> [Exercise description]: Starting with the line that contains "[34,226,392,240] [34,243,391,257] [34,261,71,270]" and stopping after the line that contains "[643,249,684,259] Github. ->", return each line below exactly as written, with no others.

> [Exercise material]:
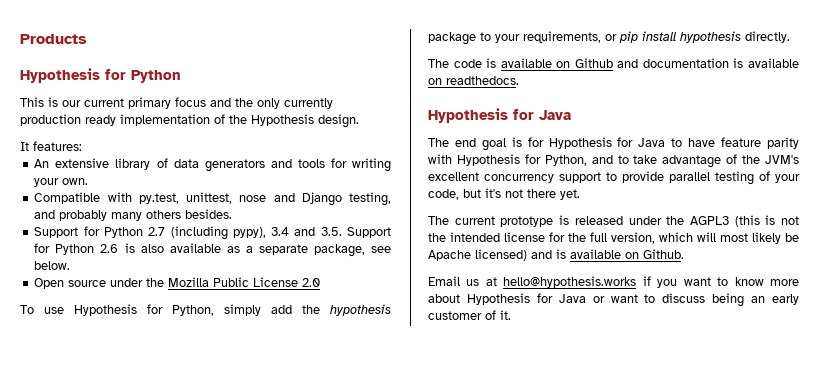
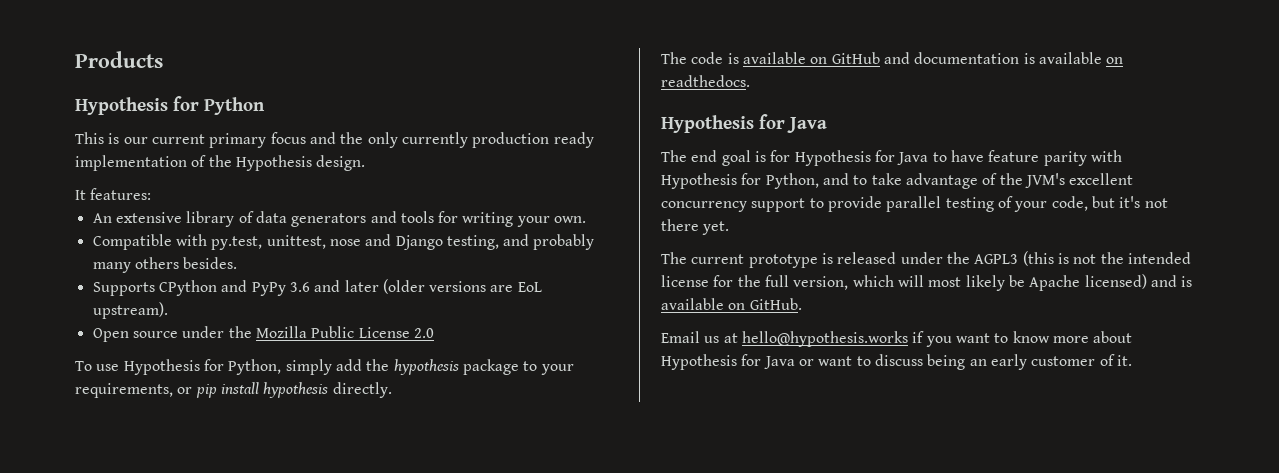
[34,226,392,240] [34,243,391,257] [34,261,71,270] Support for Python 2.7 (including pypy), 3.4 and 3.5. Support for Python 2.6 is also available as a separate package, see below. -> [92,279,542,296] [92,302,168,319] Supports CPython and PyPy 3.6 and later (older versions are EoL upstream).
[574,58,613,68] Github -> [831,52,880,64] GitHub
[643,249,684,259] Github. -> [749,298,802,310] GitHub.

...

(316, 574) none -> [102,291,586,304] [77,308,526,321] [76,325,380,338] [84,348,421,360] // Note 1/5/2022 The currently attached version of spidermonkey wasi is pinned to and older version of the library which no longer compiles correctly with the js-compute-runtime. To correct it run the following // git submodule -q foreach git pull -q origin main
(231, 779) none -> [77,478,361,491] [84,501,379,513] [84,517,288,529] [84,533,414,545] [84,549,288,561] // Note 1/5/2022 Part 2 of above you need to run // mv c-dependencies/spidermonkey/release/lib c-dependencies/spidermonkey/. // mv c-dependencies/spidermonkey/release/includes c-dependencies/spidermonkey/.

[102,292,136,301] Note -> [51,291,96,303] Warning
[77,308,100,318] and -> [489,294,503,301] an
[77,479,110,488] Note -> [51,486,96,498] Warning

> [Your response]:
[34,226,392,240] [34,243,391,257] [34,261,71,270] Support for Python 2.7 (including pypy), 3.4 and 3.5. Support for Python 2.6 is also available as a separate package, see below. -> [92,279,542,296] [92,302,168,319] Supports CPython and PyPy 3.6 and later (older versions are EoL upstream).
[574,58,613,68] Github -> [831,52,880,64] GitHub
[643,249,684,259] Github. -> [749,298,802,310] GitHub.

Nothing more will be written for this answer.